The easiest person to lie to is yourself.  We can trick ourselves so easily.  We can convince ourselves that we have trained more times in a month than we really have.  We can trick ourselves into thinking that we have been more strict on our diet than we really have.  It never fails that, when I ask someone who has not been having the results that they think they should how often they have been to the gym or tracked their food, that they overestimate.  They think they have been to the gym more times in a month than they have.  They think they have tracked their food more often than they have.  When someone tells me this the first thing I look is at their attendance history.  It never fails that they haven't been more than 2 or 3 times a week on average.  They will remember the two weeks in the last three months that they went to the gym five times, but they will forget the five weeks when they only went twice.  The same principle applies to diet.  I will ask someone to track their food for two weeks and then let me look at it.  At the end of the two weeks I will ask them how consistent they were with tracking and they will say very good.  Then I will scroll through their fitness pal and see five missing days in two weeks.  They always have an excuse for those missed days (well I was off those days but I'm back on track now) but the fact of the matter is that what is missing is the consistency.  Show me someone who is not having the results that they want and I will show you someone who is missing consistency.

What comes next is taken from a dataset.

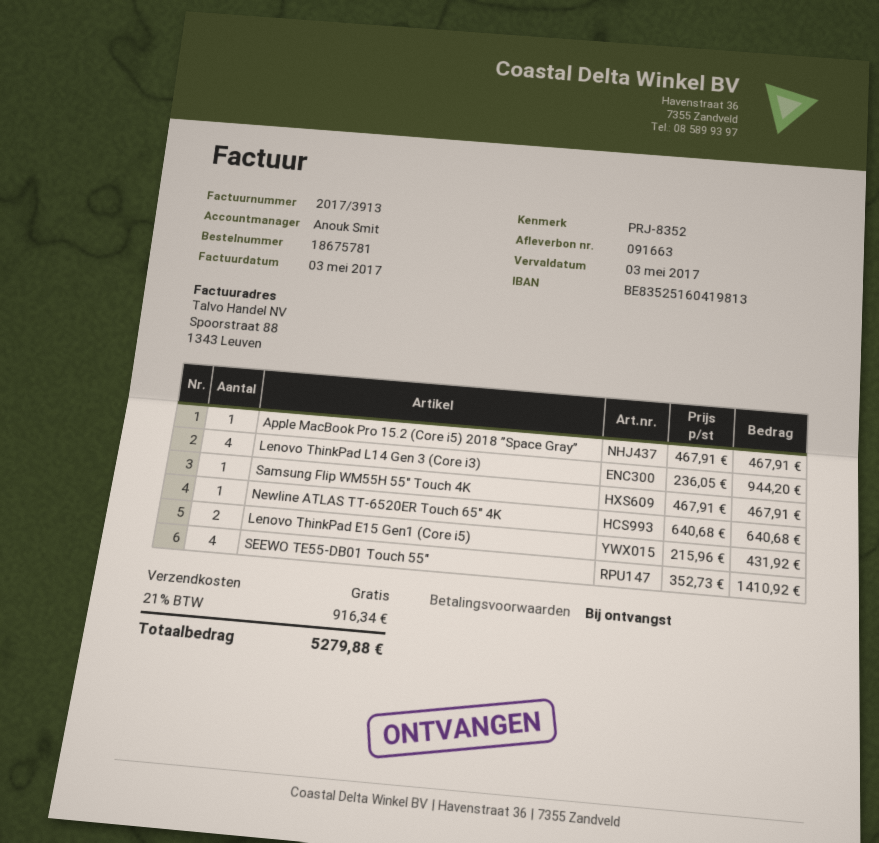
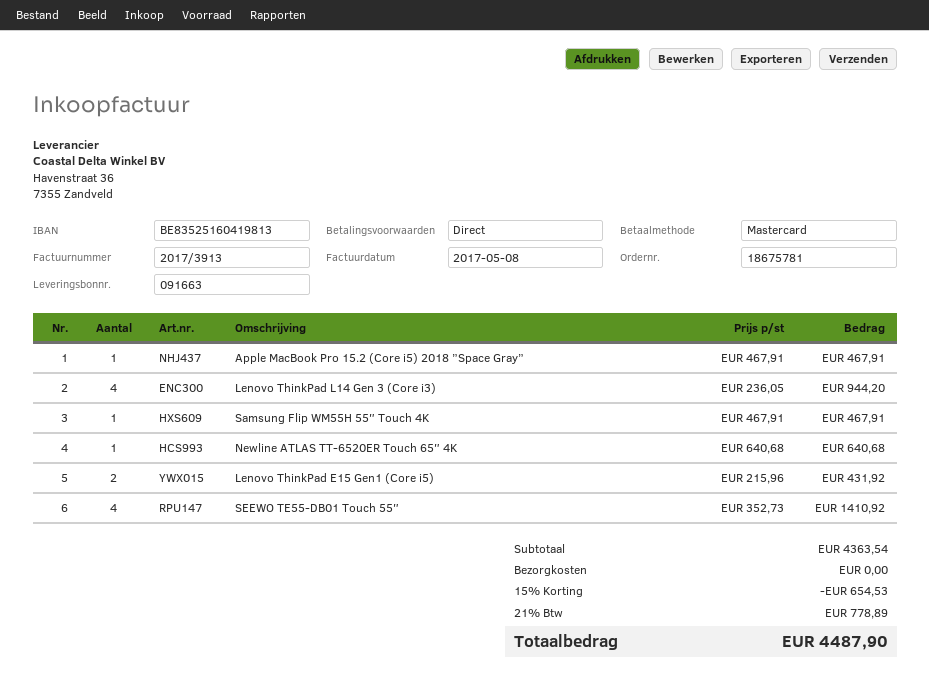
invoice date: 2017-05-03 -> 2017-05-08
discount: none -> 15% = 654.53
tax: 21% = 916.34 -> 21% = 778.89
total: 5279.88 -> 4487.90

So how do we get more consistent?  There is only one way to do it and that is to develop a habit.  You have to do it over and over until you have developed the habit so that you don't think about it.  The body is an amazing thing and it will make it easy for you to do what you do over and over.  It is easy for someone who has been going to the gym five days a week for a year to go to the gym.  It is harder for them to not to go to the gym because they have developed the habit.  The hardest part is developing the habit.  So how do we develop the habit?  It takes at least 28 days to develop a habit.  That means that for four weeks you need to be on point.  You need to schedule out what days you will go to the gym for four weeks and have someone hold you accountable.  You need to track your food for four weeks straight without missing a day and have someone hold you accountable.  These first four weeks will be the hardest.  Once you get past the first four weeks it will be much easier.  That's why I encourage you to find someone, either a coach or a friend, who will hold you accountable and call you out if you don't show up for the class that you said you would go to or don't put in that Saturday night cheat meal into My Fitness Pal because it was a cheat meal.  Whatever you can do to develop the habit you need to do.  You will never have the consistency that you need to have until you develop the habit.  If you could do it by yourself you would already be doing it.  You need help.

I know how frustrating it can be to not achieve what you want to achieve.  I can look back on every time that I did not achieve what I wanted to achieve and trace it to one thing.  Consistency.  I wasn't consistent enough in a certain area of my life to achieve the results that I wanted.  I used to blame my circumstances for my failures, but now I have become introspective enough to realize that it wasn't my circumstances, it was my consistency.  Now if there is something I want to achieve I figure out what I need to do every day and figure out a way to make it a habit.  It is hard developing the habit at first but once I do it is easy.  After a few months I am amazed by how much progress I have made in that given area.  It really is that simple.  Consistent work over time develops amazing things.  All it takes is putting in the work.  Every.  Single.  Day.

I hope I have showed you how important consistency is.  The only thing separating you from the results of your dreams is constant daily work.  If you show up every single day and work toward your goal you will get there.  It is only a matter of time.  Use the power of habit to your advantage.  I promise you that if you do you will look up in a year and be amazed at how far you have come.